治療不可能な恋をした
「そういえば同棲のことだけど、もう場所は決めてるのかい?」
そのゆったりとした言葉選びは、まるで天気の話でもしているような穏やかさだった。
「まだだけど、病院の近くで探してる。お互い通いやすい場所じゃないときついからな」
「なるほどなあ。たしかに大事な条件だ」
雅人は感心したように頷き、また一口煮物を口に運ぶ。
「二人とも忙しい身だろうし、僕の知り合いに不動産屋がいるからね。大変だったらいつでも頼ってね」
穏やかに言う父に、茉里が箸を止めて頷いた。
「そっか、大学病院の医者同士だもんね。大変そうだなあ」
「まあ、忙しいのなんて今更だけどな」
理人が軽く肩をすくめると、恵理子がふと梨乃に視線を向ける。
「梨乃さんは小児科なのよね?子ども相手だから、また違った大変さがあるんでしょう?」
少し考え込むような仕草をしたあと、彼女はやわらかな声を添える。
「私ね、忙しいときは家のこと無理に頑張る必要ないと思うの。うちもこれだけ家が広いものだから、定期的にハウスキーパーさんにお願いしてるわ。必要なときは紹介してあげるから、いつでも声かけてね」
梨乃は思わず目を瞬かせた。自分の発想にはなかった選択肢に、軽い驚きで目を丸くする。

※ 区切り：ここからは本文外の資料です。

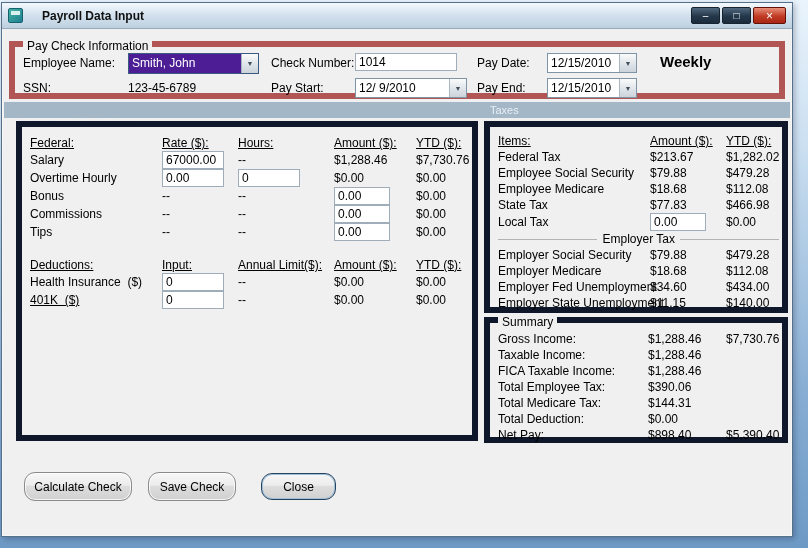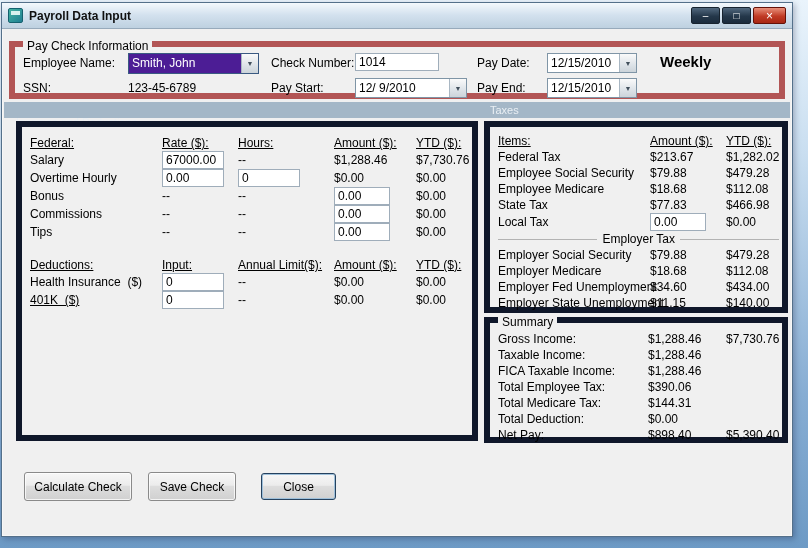"Payroll Data Input" .titlebar { gap: 6px -> 19px }
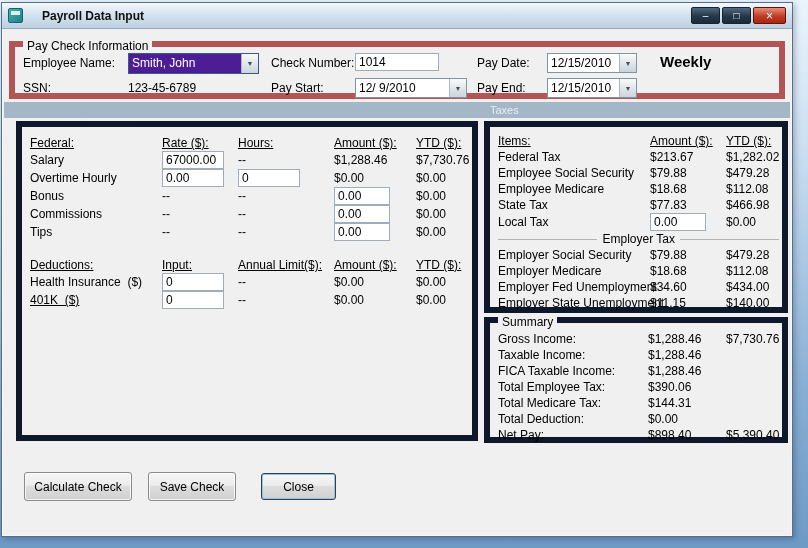"1014" .w102 { width: 84px -> 102px }
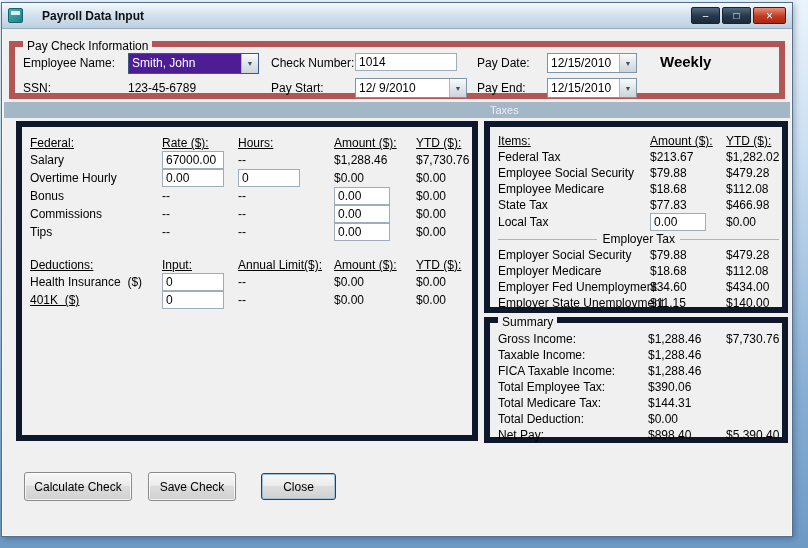"Calculate Check" .btn { border-radius: 3px -> 11px }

(ハウスキーパー……そっか、そういう方法もあるんだ)
理人となら、お互いの忙しさを尊重し合えるからきっとやっていける。
そう信じてはいたけれど、本当はほんの少しだけ、不器用な自分が誰かと暮らす不安を感じていた。彼の母の言葉は、その小さな棘をやさしく取り除いてくれるようだった。
そんな母の言葉に、理人が苦笑まじりに口を開いた。
「てか母さん、相変わらず掃除は苦手なんだな」
「あら。人間みんな得手不得手があって当然でしょう?」
恵理子はまるで当然のことのように肩をすくめ、悪びれる様子もない。
その自然体の明るさに、梨乃は心の奥でそっと笑みを浮かべる。ほんの少し抱いていた同棲生活への心配事が、消えていくのを感じながら。